Il ne me restait qu’un prix à indiquer, un changement de dernière minute, imposé la veille au soir par mon partenaire commercial. Il devait me le communiquer dans le courant de la matinée et après j’en aurai fini avec ce dossier. Je m’imaginais déjà les pieds dans l’eau savourant la détente, l’instant tant attendu, un peu comme le retour du soleil après le passage d’un cyclone.


C’était aujourd’hui que je devais remettre l’offre. J’étais épuisé mais confiant comme je l’avais rarement été. Tous les indicateurs étaient au vert, notre solution était au top et nos tarifs ultra-compétitifs.

Cette journée avait tout pour bien démarré.

... Après une douche rapide, je descends allumer l’ordinateur. La machine a expresso me fait de l’œil… N’ayant jamais su résister au charme torride d’un arabica, je me laisse tenter. Et puis la nuit a été courte, mes neurones ont besoin d’un stimulant, après les sollicitations de ces derniers temps.. Je m’assois face à l’écran, prêt pour le round final.
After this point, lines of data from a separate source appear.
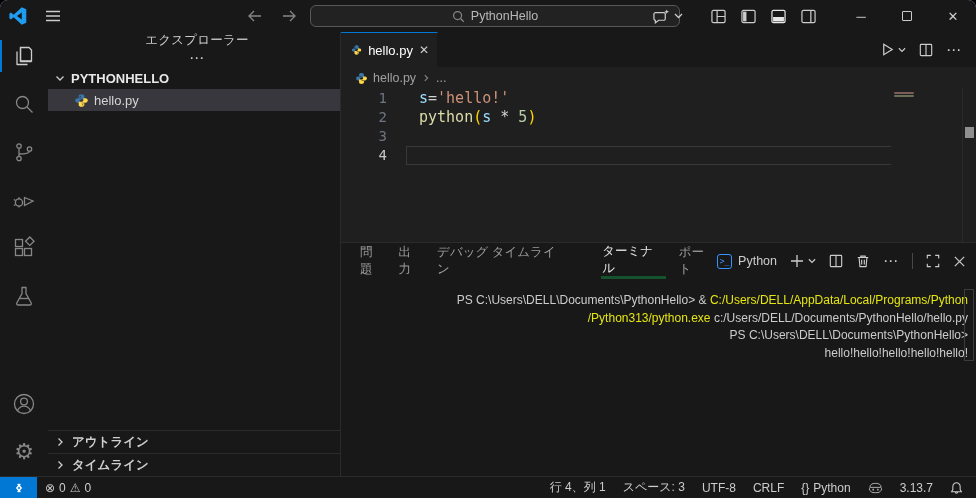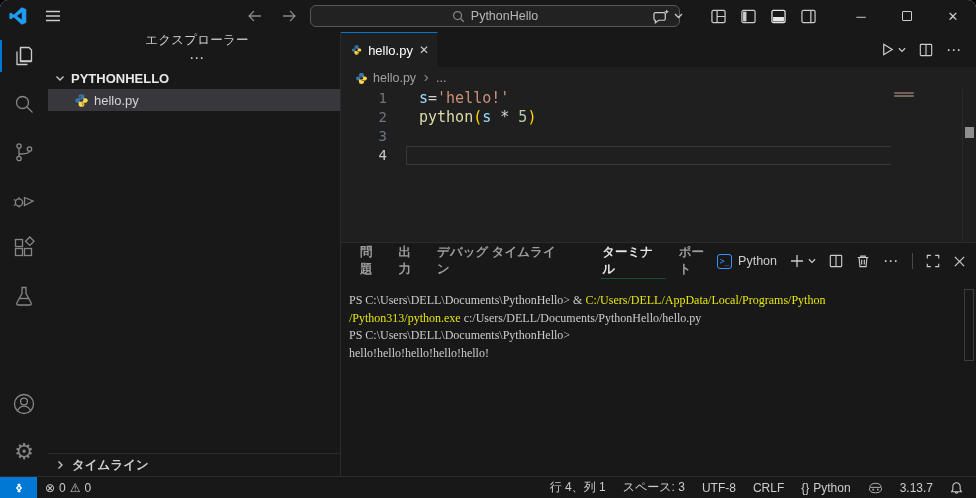"問題" .panel-tabs { font-weight: bold -> none }
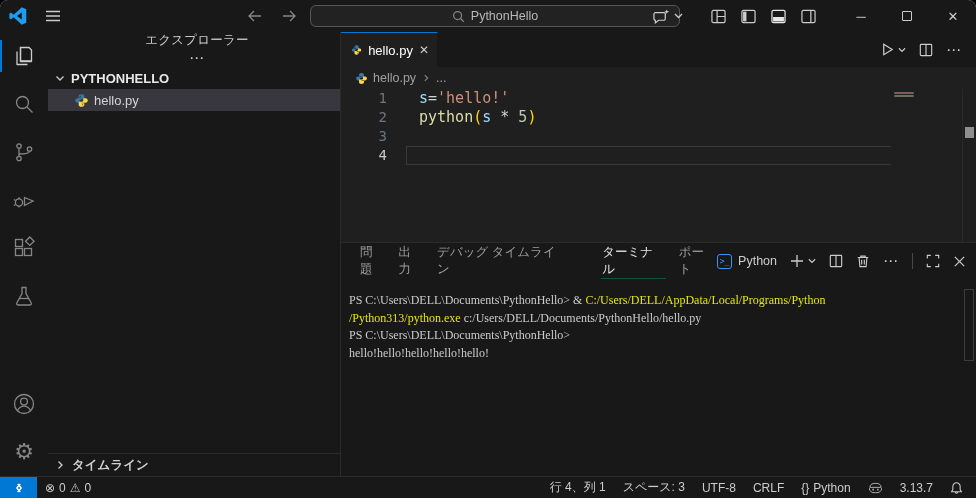"ターミナル" .panel-tab.active { border-bottom: 1px solid #14532d -> 3px solid #14532d }
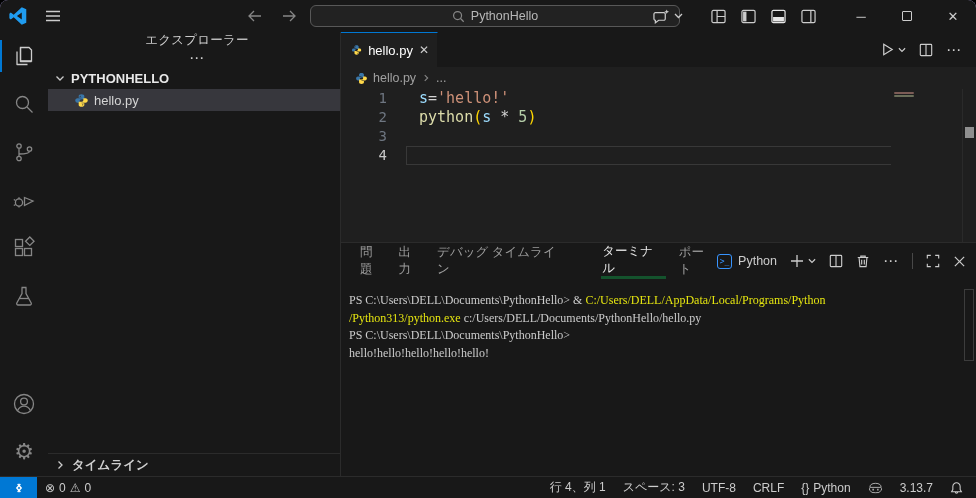"PS C:\Users\DELL\Documents\PythonHello>" .terminal { font-family: Liberation Serif, serif -> Liberation Sans, sans-serif; text-align: none -> right }
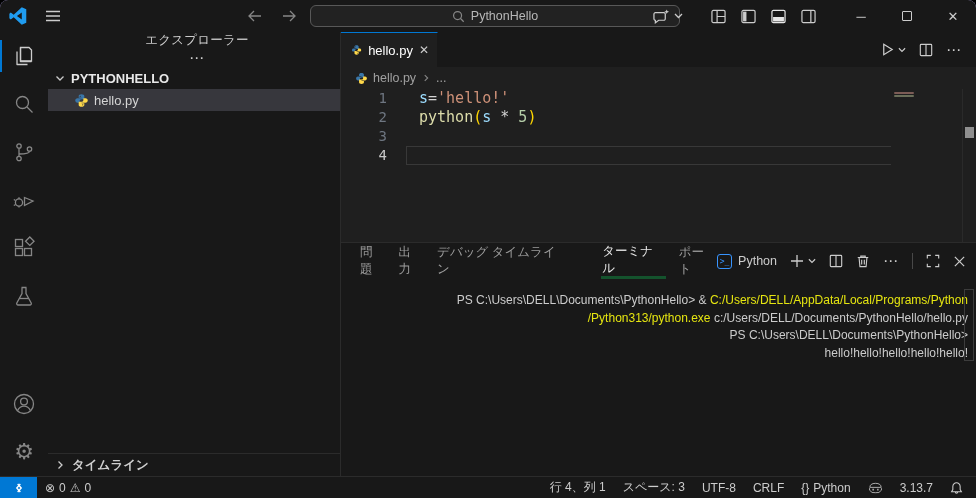"アウトライン" div.sb-section { html: none -> <div> <svg> <path></path> </svg> <span>アウトライン</span> </div> }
A ma gauche gît mon téléphone mobile.

Le regard hagard fixé sur le gestionnaire de messagerie qui fait valser les enveloppes entrantes, je me saisis de la boite de sucre que je garde précieusement dans mon tiroir. Je sucre, de trop aurait dit ma femme.

A moitié léthargique, comatant sur ma boîte email et ses enveloppes volantes, je m’empare de ma tasse à café quand le bureau se met à vibrer. Je sors violemment de ma torpeur, le sursaut a fait pivoter ma tasse à café mal arrimée entre deux doigts. Deux gouttes s’écrasent sur le clavier.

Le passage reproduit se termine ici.